EXERCISE INPUTS:
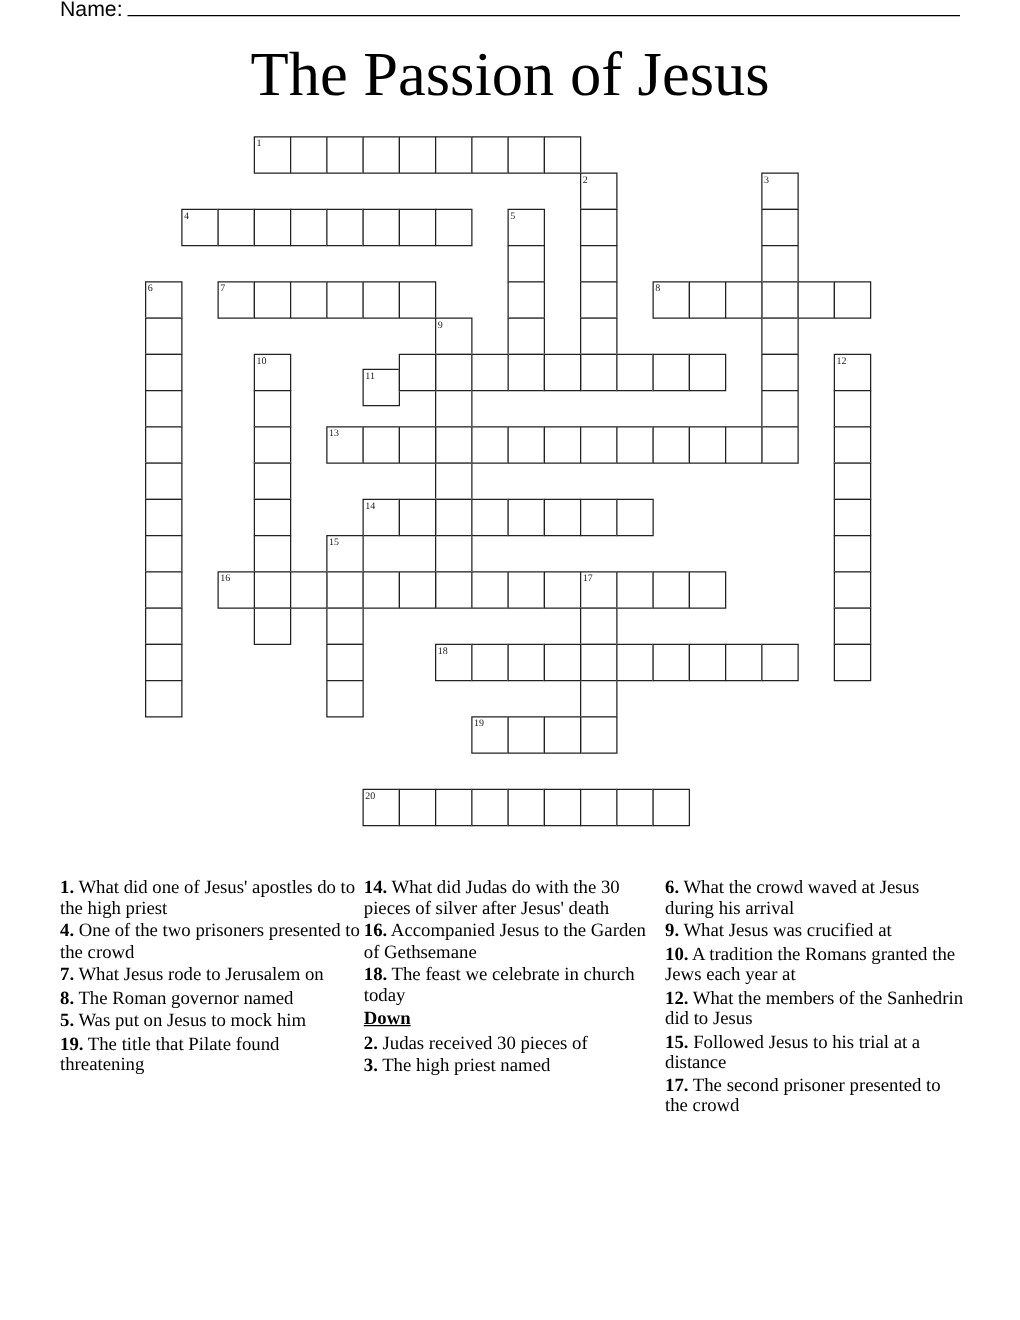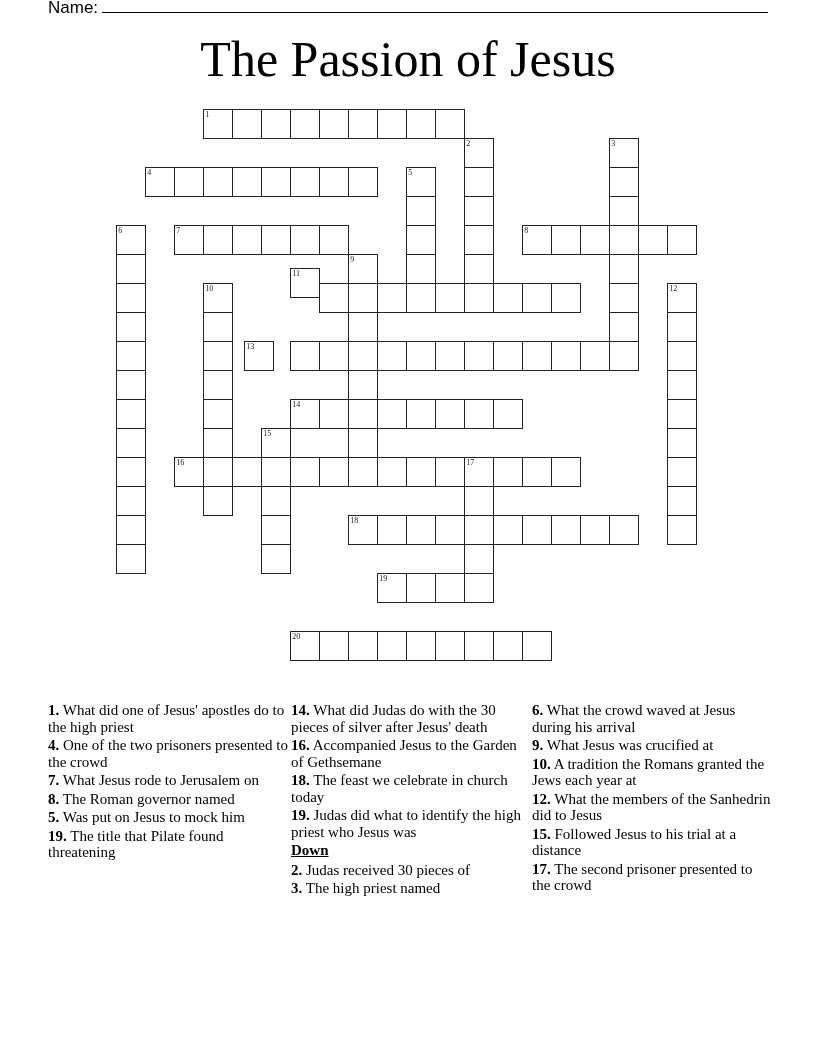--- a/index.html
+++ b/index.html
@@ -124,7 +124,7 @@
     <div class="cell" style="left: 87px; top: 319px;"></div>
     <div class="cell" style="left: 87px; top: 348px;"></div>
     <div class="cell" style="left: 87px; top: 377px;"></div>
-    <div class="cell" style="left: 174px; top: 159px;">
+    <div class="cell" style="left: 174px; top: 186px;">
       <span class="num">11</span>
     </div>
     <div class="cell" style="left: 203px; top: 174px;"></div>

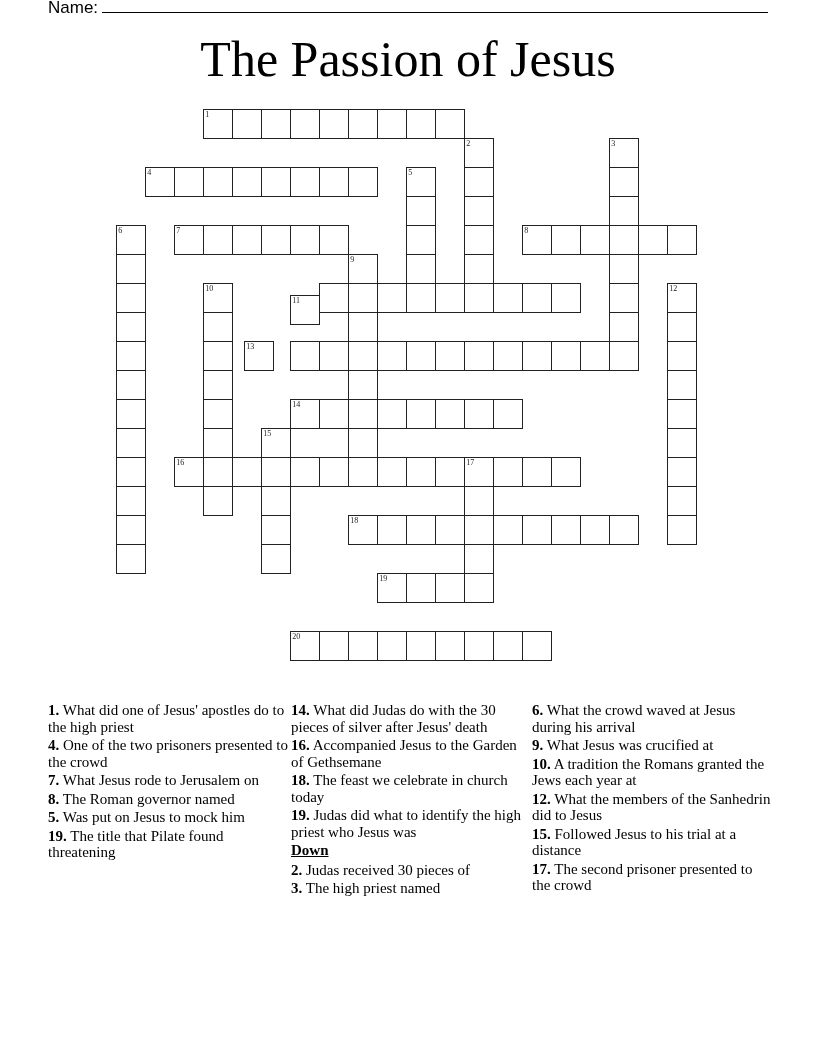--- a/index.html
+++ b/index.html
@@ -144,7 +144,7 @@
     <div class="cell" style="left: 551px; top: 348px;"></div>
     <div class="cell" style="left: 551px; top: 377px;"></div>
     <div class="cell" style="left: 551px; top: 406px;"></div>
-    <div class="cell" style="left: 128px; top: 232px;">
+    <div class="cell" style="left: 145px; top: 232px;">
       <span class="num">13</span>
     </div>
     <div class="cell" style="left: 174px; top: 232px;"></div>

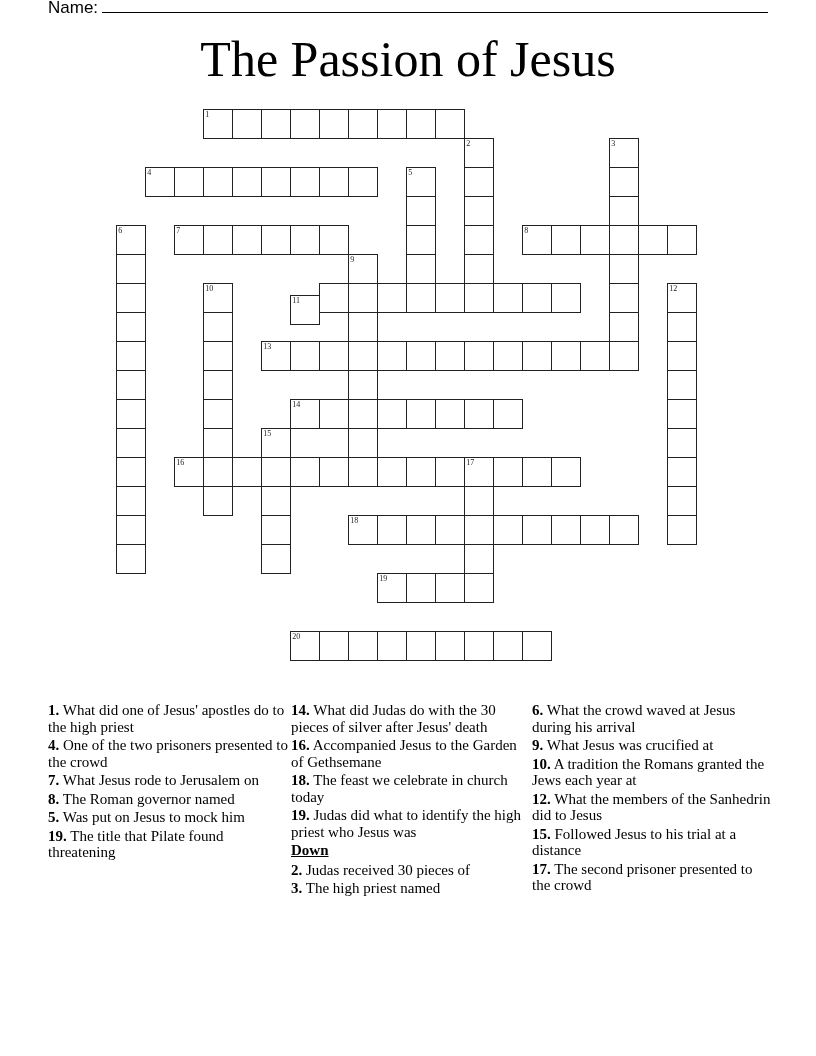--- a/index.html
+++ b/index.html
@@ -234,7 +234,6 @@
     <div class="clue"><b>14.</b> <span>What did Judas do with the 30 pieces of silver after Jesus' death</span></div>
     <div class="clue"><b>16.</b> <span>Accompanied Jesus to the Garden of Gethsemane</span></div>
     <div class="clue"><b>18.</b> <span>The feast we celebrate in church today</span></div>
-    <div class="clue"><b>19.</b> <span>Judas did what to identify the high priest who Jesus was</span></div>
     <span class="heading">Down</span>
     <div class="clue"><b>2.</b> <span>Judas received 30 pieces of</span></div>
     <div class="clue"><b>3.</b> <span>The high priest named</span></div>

TASK PROMPT: What is needed is the data above, retyped exactly, with every picture left out.

SOLUTION TO THE PROBLEM:
--- a/index.html
+++ b/index.html
@@ -124,7 +124,7 @@
     <div class="cell" style="left: 87px; top: 319px;"></div>
     <div class="cell" style="left: 87px; top: 348px;"></div>
     <div class="cell" style="left: 87px; top: 377px;"></div>
-    <div class="cell" style="left: 174px; top: 159px;">
+    <div class="cell" style="left: 174px; top: 186px;">
       <span class="num">11</span>
     </div>
     <div class="cell" style="left: 203px; top: 174px;"></div>

--- a/index.html
+++ b/index.html
@@ -144,7 +144,7 @@
     <div class="cell" style="left: 551px; top: 348px;"></div>
     <div class="cell" style="left: 551px; top: 377px;"></div>
     <div class="cell" style="left: 551px; top: 406px;"></div>
-    <div class="cell" style="left: 128px; top: 232px;">
+    <div class="cell" style="left: 145px; top: 232px;">
       <span class="num">13</span>
     </div>
     <div class="cell" style="left: 174px; top: 232px;"></div>

--- a/index.html
+++ b/index.html
@@ -234,7 +234,6 @@
     <div class="clue"><b>14.</b> <span>What did Judas do with the 30 pieces of silver after Jesus' death</span></div>
     <div class="clue"><b>16.</b> <span>Accompanied Jesus to the Garden of Gethsemane</span></div>
     <div class="clue"><b>18.</b> <span>The feast we celebrate in church today</span></div>
-    <div class="clue"><b>19.</b> <span>Judas did what to identify the high priest who Jesus was</span></div>
     <span class="heading">Down</span>
     <div class="clue"><b>2.</b> <span>Judas received 30 pieces of</span></div>
     <div class="clue"><b>3.</b> <span>The high priest named</span></div>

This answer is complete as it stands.